**TASK TO CARRY OUT:**
Please copy each line below that contains the string "curl".
#####
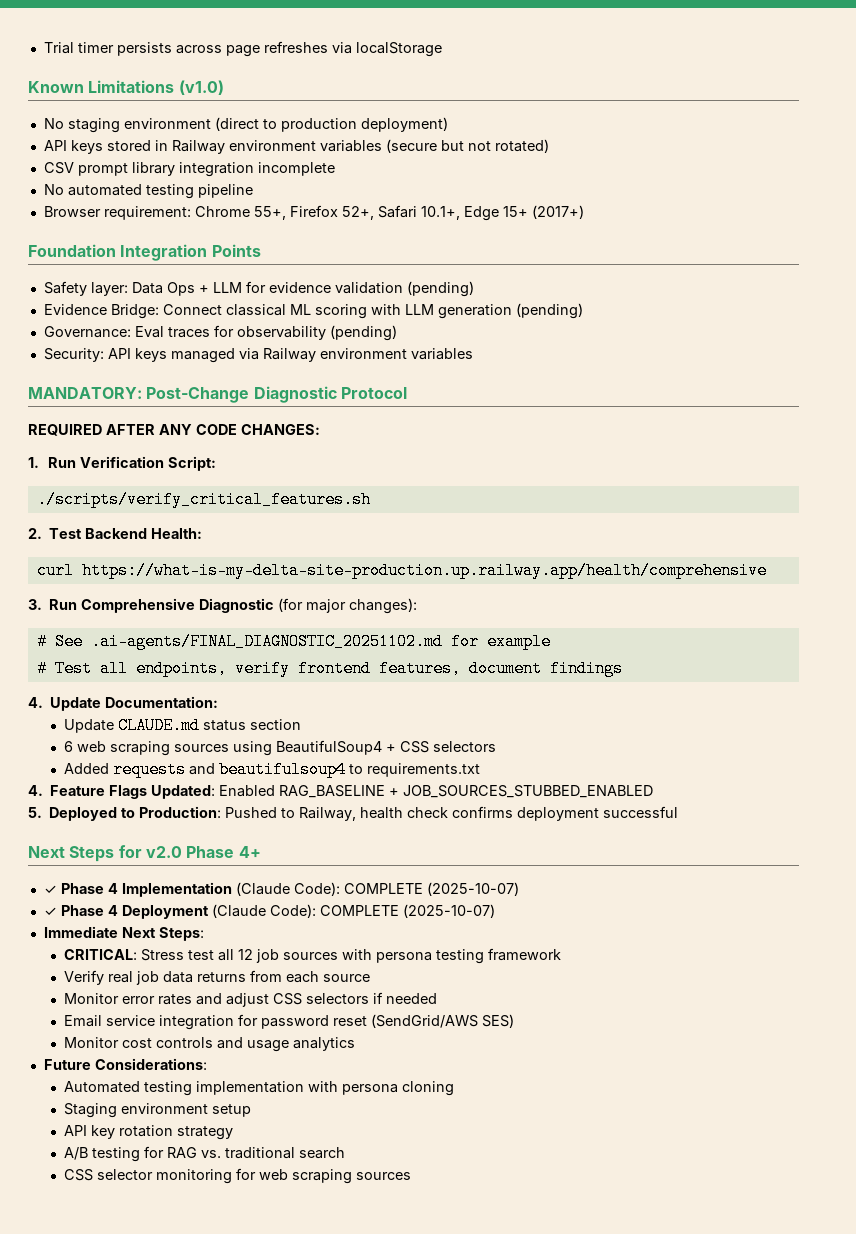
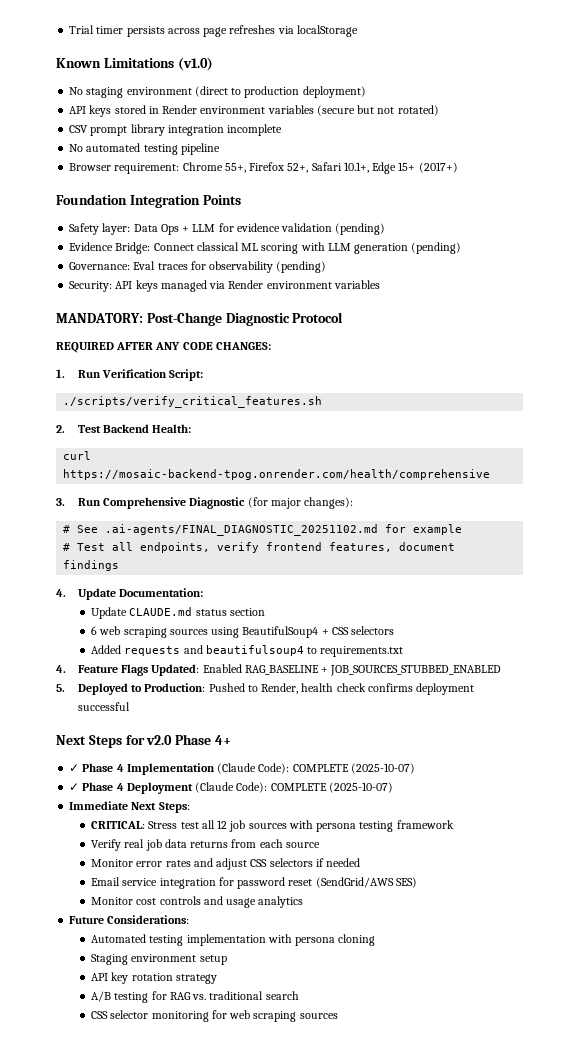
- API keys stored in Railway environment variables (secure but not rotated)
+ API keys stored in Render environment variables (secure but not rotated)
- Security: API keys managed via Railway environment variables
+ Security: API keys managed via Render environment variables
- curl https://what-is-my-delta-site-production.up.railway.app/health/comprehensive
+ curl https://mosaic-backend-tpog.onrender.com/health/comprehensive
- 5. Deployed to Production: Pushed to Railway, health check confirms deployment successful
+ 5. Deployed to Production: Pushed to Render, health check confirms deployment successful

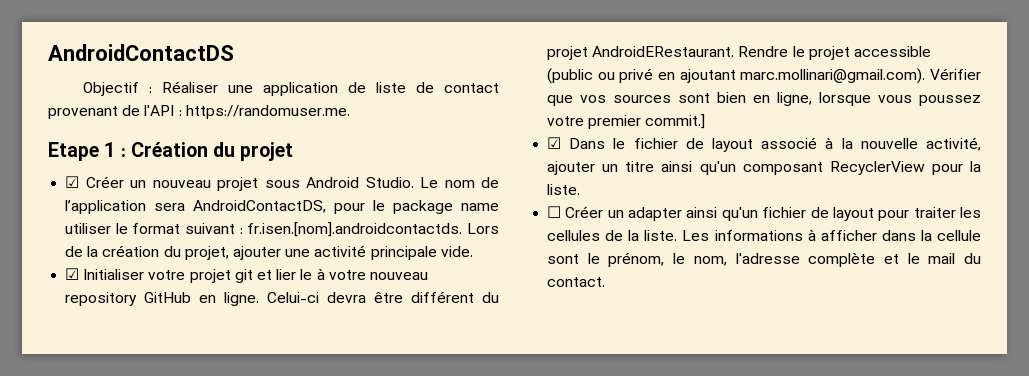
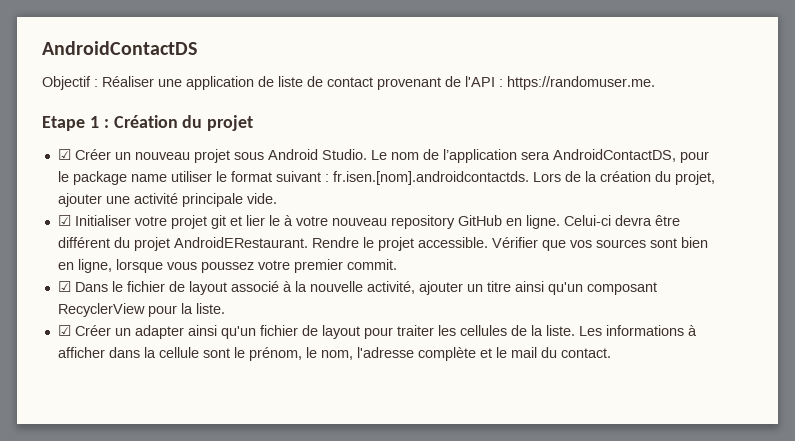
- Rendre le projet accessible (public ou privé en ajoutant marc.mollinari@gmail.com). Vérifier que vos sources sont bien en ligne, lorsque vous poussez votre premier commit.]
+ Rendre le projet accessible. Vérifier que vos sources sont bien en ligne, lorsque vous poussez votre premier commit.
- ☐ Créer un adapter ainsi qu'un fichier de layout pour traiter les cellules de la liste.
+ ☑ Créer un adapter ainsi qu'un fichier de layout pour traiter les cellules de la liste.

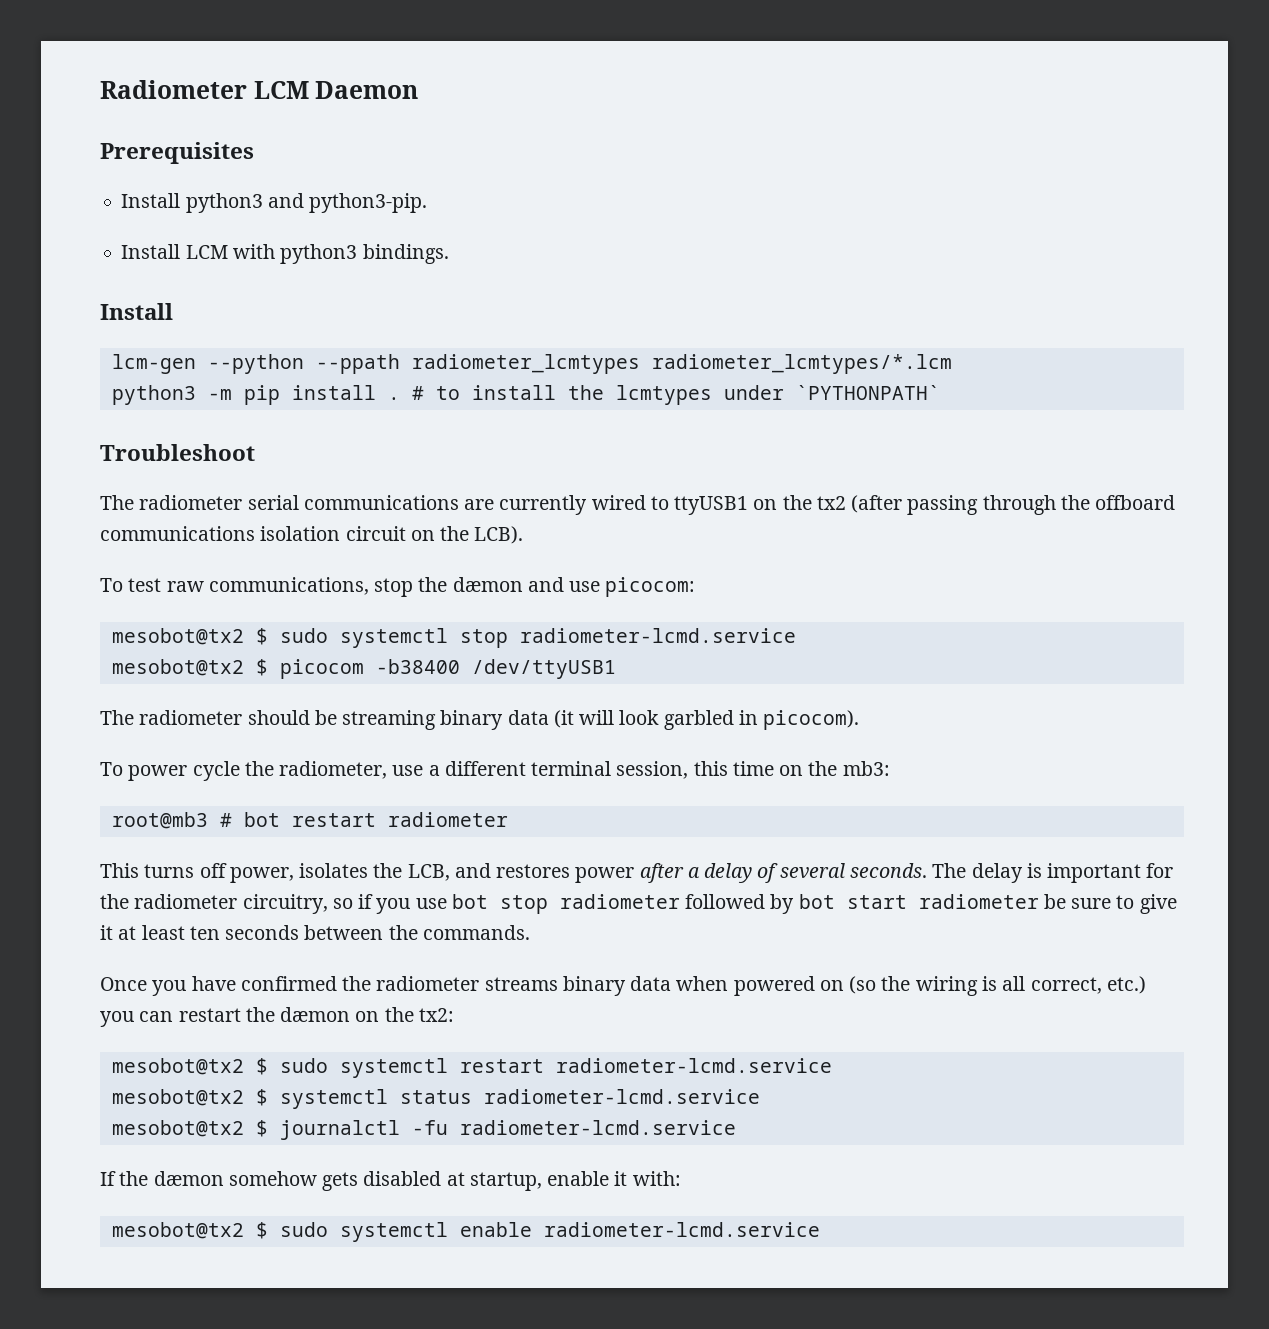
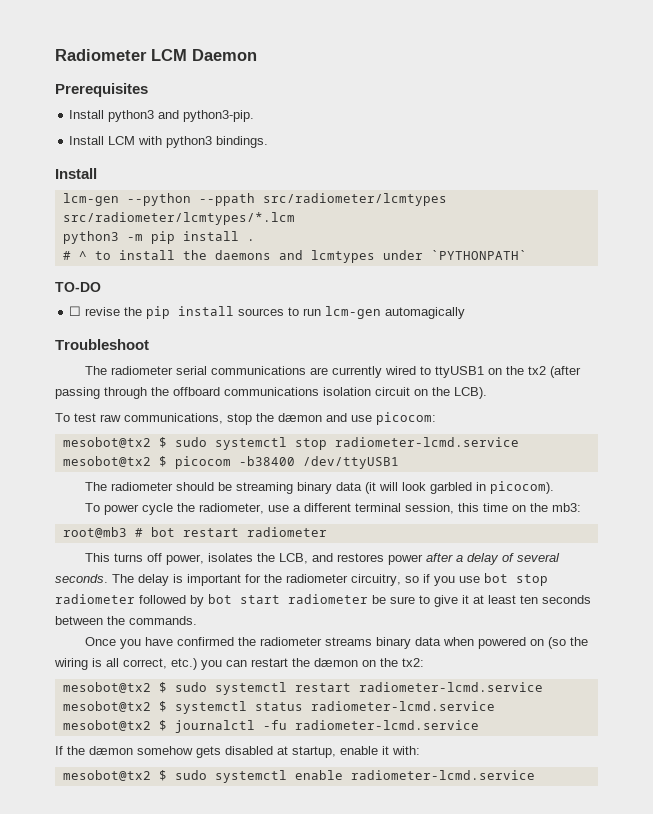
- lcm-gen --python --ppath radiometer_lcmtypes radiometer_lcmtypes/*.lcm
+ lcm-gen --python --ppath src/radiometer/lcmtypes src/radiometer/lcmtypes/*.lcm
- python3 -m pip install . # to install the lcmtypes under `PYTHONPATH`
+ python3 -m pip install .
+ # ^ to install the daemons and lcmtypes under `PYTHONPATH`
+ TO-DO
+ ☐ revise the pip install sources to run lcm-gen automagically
#####
**FINISHED TASK:**
- curl https://what-is-my-delta-site-production.up.railway.app/health/comprehensive
+ curl https://mosaic-backend-tpog.onrender.com/health/comprehensive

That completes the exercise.